Change detection outputs
⟨

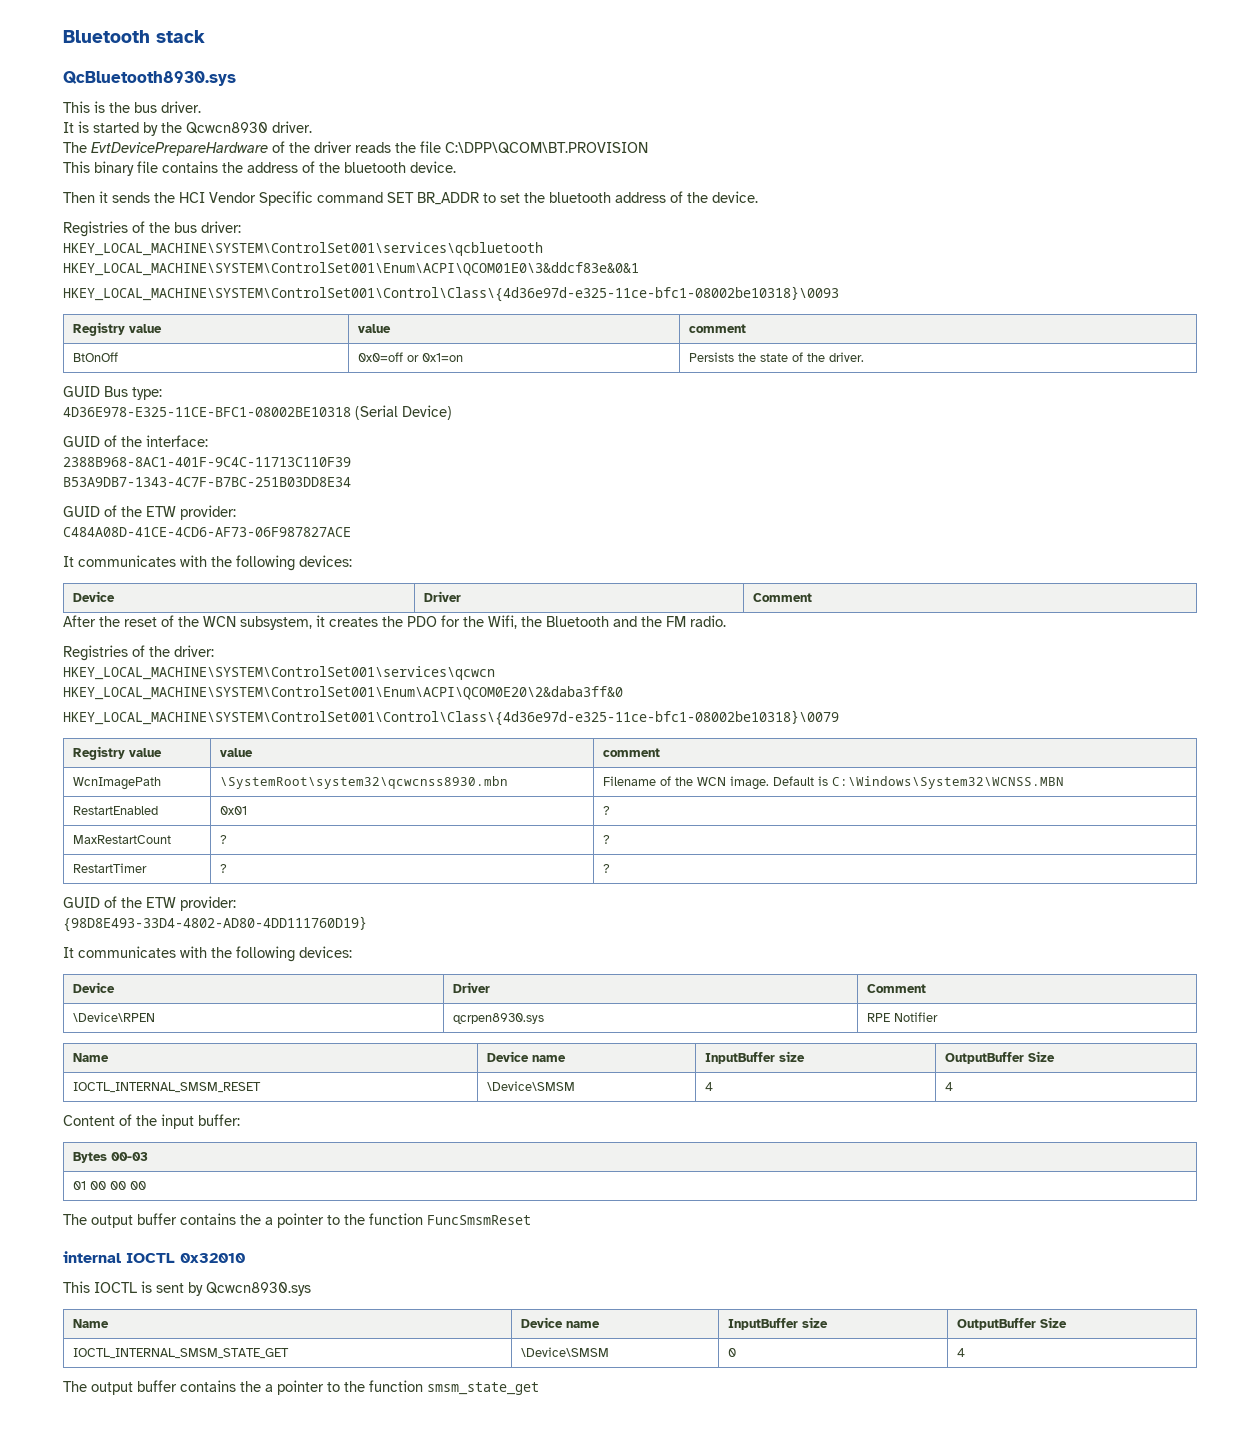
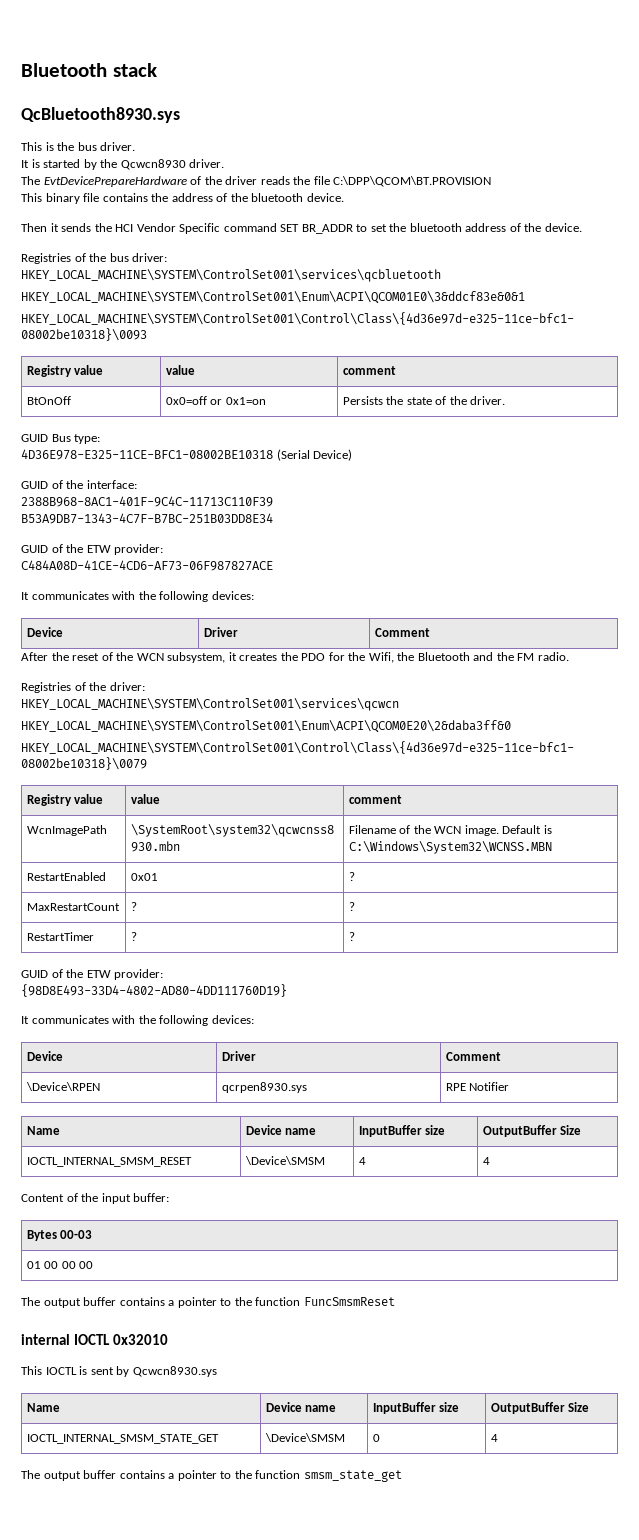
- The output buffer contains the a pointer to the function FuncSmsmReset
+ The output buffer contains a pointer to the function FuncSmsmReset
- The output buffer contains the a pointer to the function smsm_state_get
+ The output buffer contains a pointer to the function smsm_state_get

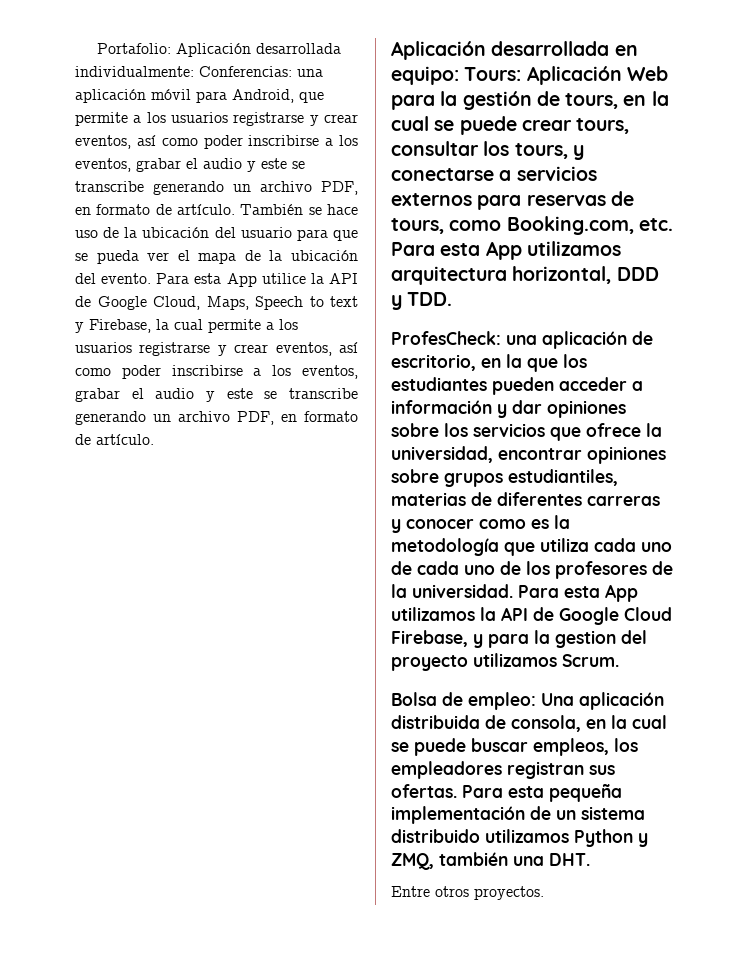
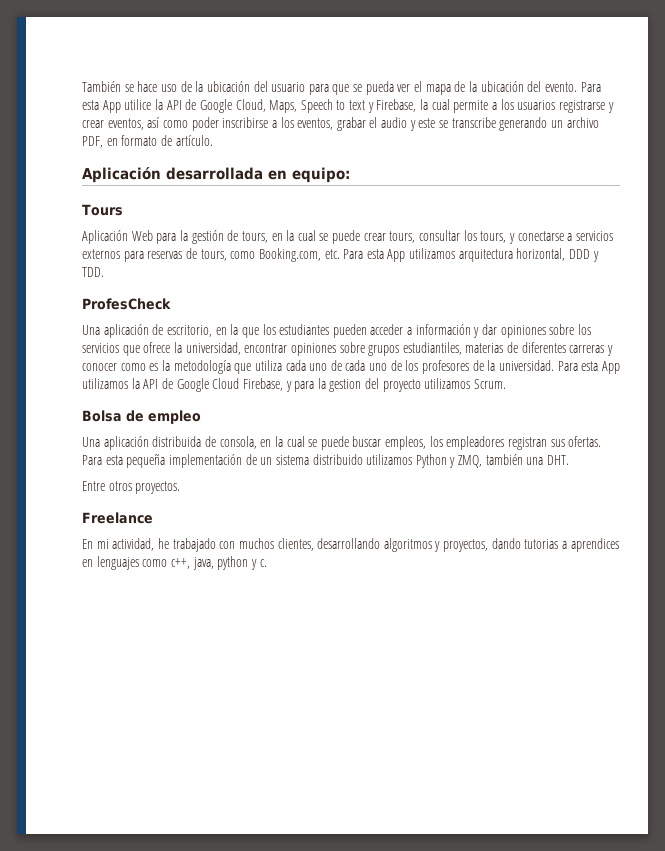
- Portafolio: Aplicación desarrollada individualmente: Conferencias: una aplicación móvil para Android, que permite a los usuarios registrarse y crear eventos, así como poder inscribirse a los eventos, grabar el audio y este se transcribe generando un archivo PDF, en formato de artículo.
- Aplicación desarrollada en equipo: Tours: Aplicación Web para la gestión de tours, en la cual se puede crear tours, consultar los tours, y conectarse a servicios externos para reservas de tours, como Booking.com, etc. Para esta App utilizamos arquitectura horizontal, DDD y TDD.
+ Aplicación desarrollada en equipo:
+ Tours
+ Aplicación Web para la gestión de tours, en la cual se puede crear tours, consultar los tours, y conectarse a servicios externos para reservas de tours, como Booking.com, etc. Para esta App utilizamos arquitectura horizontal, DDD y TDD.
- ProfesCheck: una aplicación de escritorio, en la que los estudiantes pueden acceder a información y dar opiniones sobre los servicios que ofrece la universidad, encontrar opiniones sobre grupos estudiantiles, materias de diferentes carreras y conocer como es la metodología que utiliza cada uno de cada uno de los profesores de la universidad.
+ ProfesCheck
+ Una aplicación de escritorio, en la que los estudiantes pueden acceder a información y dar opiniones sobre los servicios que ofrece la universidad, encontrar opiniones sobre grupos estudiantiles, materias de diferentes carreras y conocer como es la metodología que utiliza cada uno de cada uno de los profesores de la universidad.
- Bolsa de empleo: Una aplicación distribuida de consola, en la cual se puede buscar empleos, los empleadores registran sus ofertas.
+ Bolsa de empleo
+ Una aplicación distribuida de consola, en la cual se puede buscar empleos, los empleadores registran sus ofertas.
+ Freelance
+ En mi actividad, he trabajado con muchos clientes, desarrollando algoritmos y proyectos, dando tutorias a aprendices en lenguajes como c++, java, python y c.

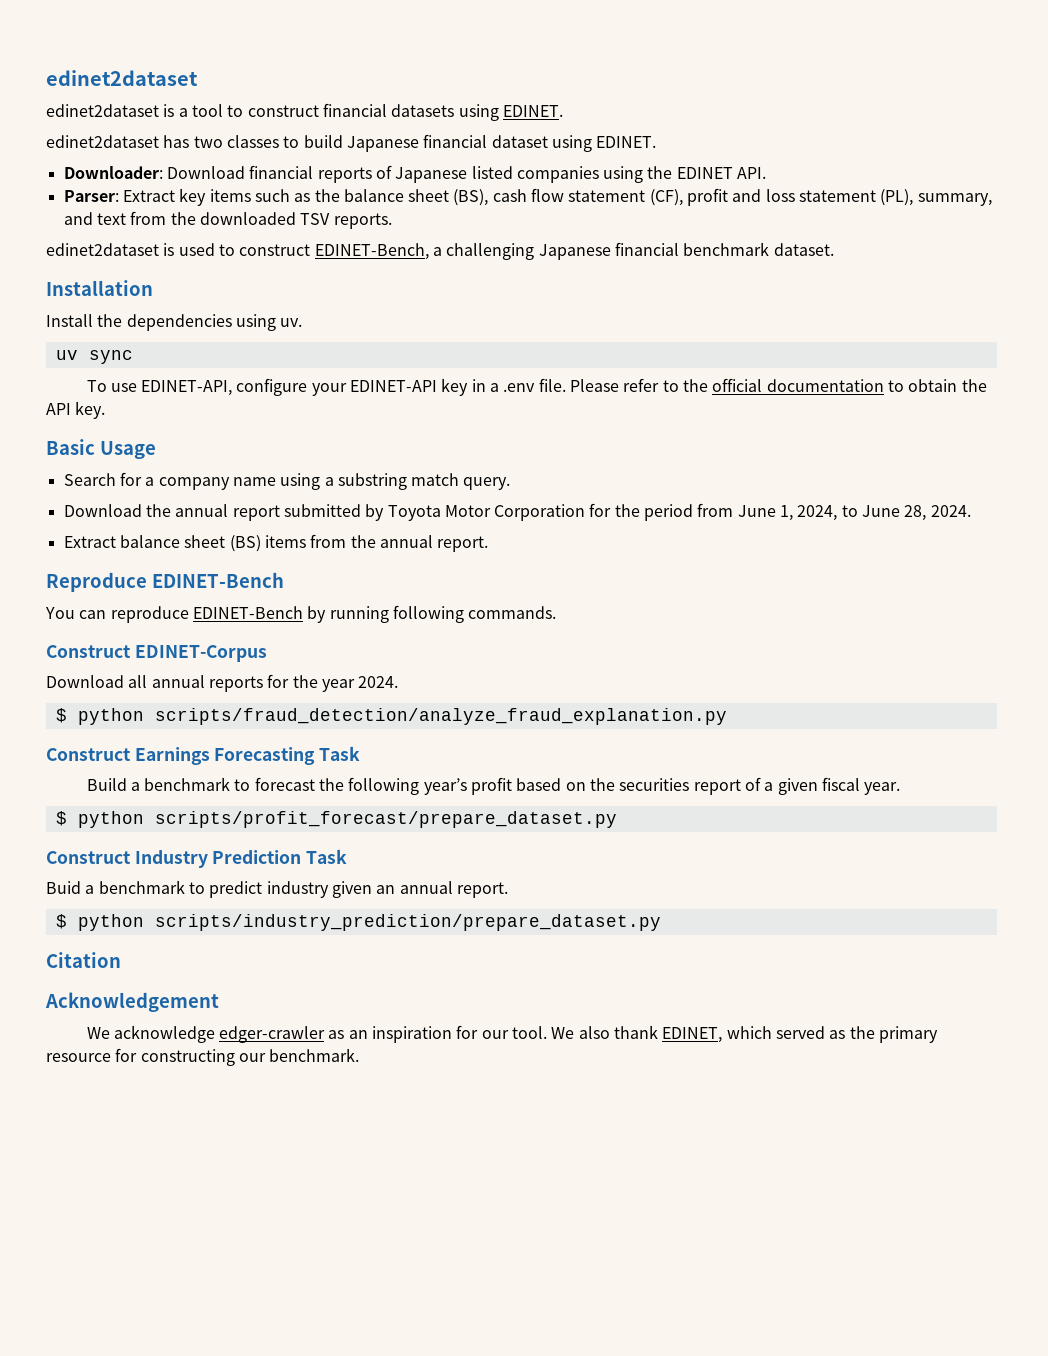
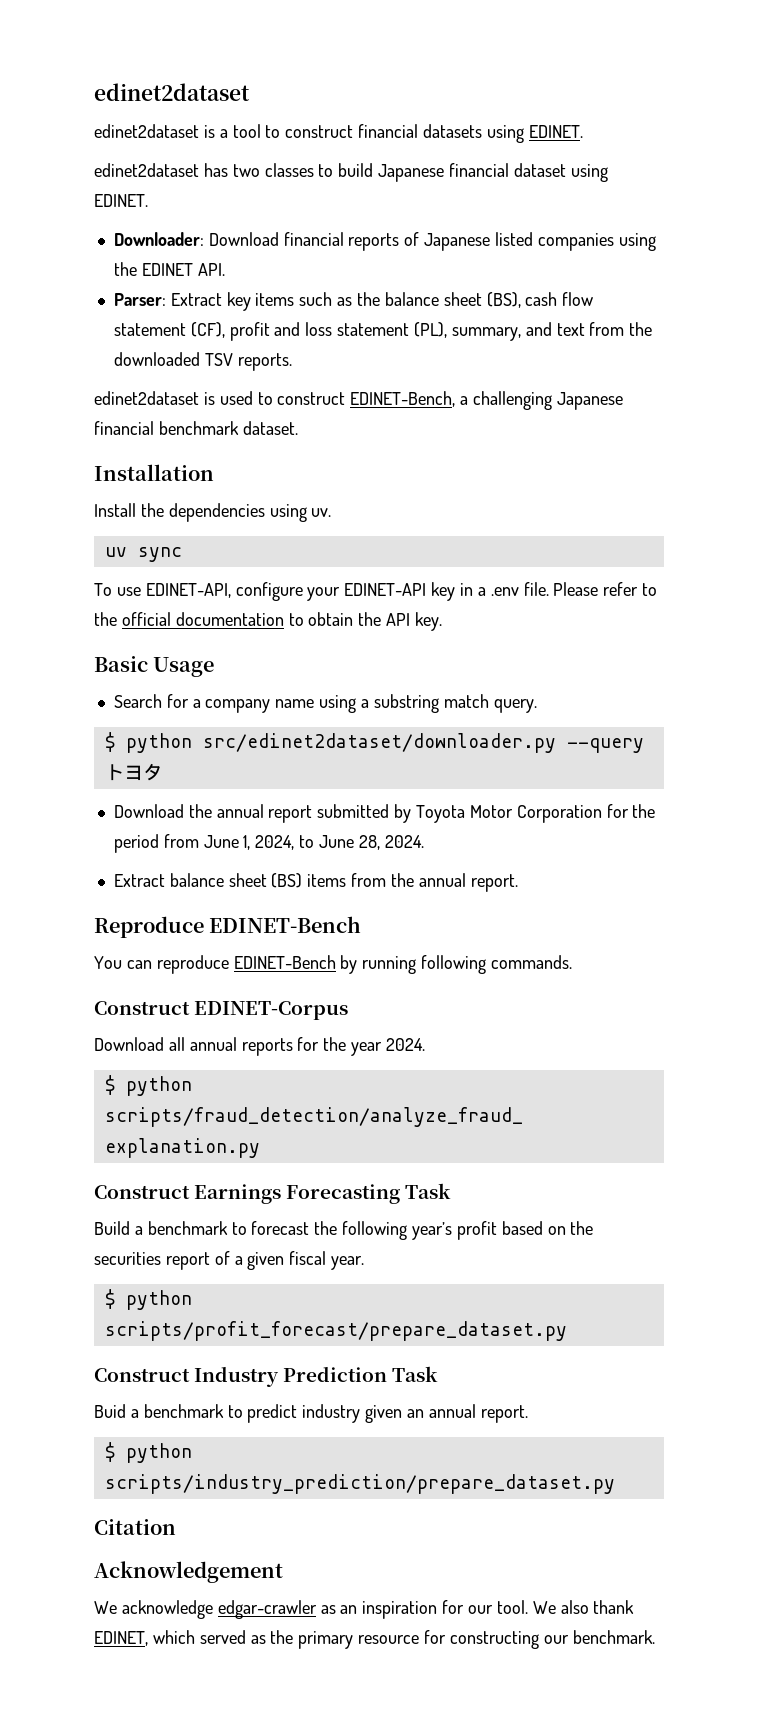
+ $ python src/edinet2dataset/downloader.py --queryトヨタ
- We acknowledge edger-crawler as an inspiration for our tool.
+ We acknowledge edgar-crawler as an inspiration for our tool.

⟩

Work instruction
Repeat each line of the records exactly, dropping the pictures.

Answer box
- The output buffer contains the a pointer to the function FuncSmsmReset
+ The output buffer contains a pointer to the function FuncSmsmReset
- The output buffer contains the a pointer to the function smsm_state_get
+ The output buffer contains a pointer to the function smsm_state_get

- Portafolio: Aplicación desarrollada individualmente: Conferencias: una aplicación móvil para Android, que permite a los usuarios registrarse y crear eventos, así como poder inscribirse a los eventos, grabar el audio y este se transcribe generando un archivo PDF, en formato de artículo.
- Aplicación desarrollada en equipo: Tours: Aplicación Web para la gestión de tours, en la cual se puede crear tours, consultar los tours, y conectarse a servicios externos para reservas de tours, como Booking.com, etc. Para esta App utilizamos arquitectura horizontal, DDD y TDD.
+ Aplicación desarrollada en equipo:
+ Tours
+ Aplicación Web para la gestión de tours, en la cual se puede crear tours, consultar los tours, y conectarse a servicios externos para reservas de tours, como Booking.com, etc. Para esta App utilizamos arquitectura horizontal, DDD y TDD.
- ProfesCheck: una aplicación de escritorio, en la que los estudiantes pueden acceder a información y dar opiniones sobre los servicios que ofrece la universidad, encontrar opiniones sobre grupos estudiantiles, materias de diferentes carreras y conocer como es la metodología que utiliza cada uno de cada uno de los profesores de la universidad.
+ ProfesCheck
+ Una aplicación de escritorio, en la que los estudiantes pueden acceder a información y dar opiniones sobre los servicios que ofrece la universidad, encontrar opiniones sobre grupos estudiantiles, materias de diferentes carreras y conocer como es la metodología que utiliza cada uno de cada uno de los profesores de la universidad.
- Bolsa de empleo: Una aplicación distribuida de consola, en la cual se puede buscar empleos, los empleadores registran sus ofertas.
+ Bolsa de empleo
+ Una aplicación distribuida de consola, en la cual se puede buscar empleos, los empleadores registran sus ofertas.
+ Freelance
+ En mi actividad, he trabajado con muchos clientes, desarrollando algoritmos y proyectos, dando tutorias a aprendices en lenguajes como c++, java, python y c.

+ $ python src/edinet2dataset/downloader.py --queryトヨタ
- We acknowledge edger-crawler as an inspiration for our tool.
+ We acknowledge edgar-crawler as an inspiration for our tool.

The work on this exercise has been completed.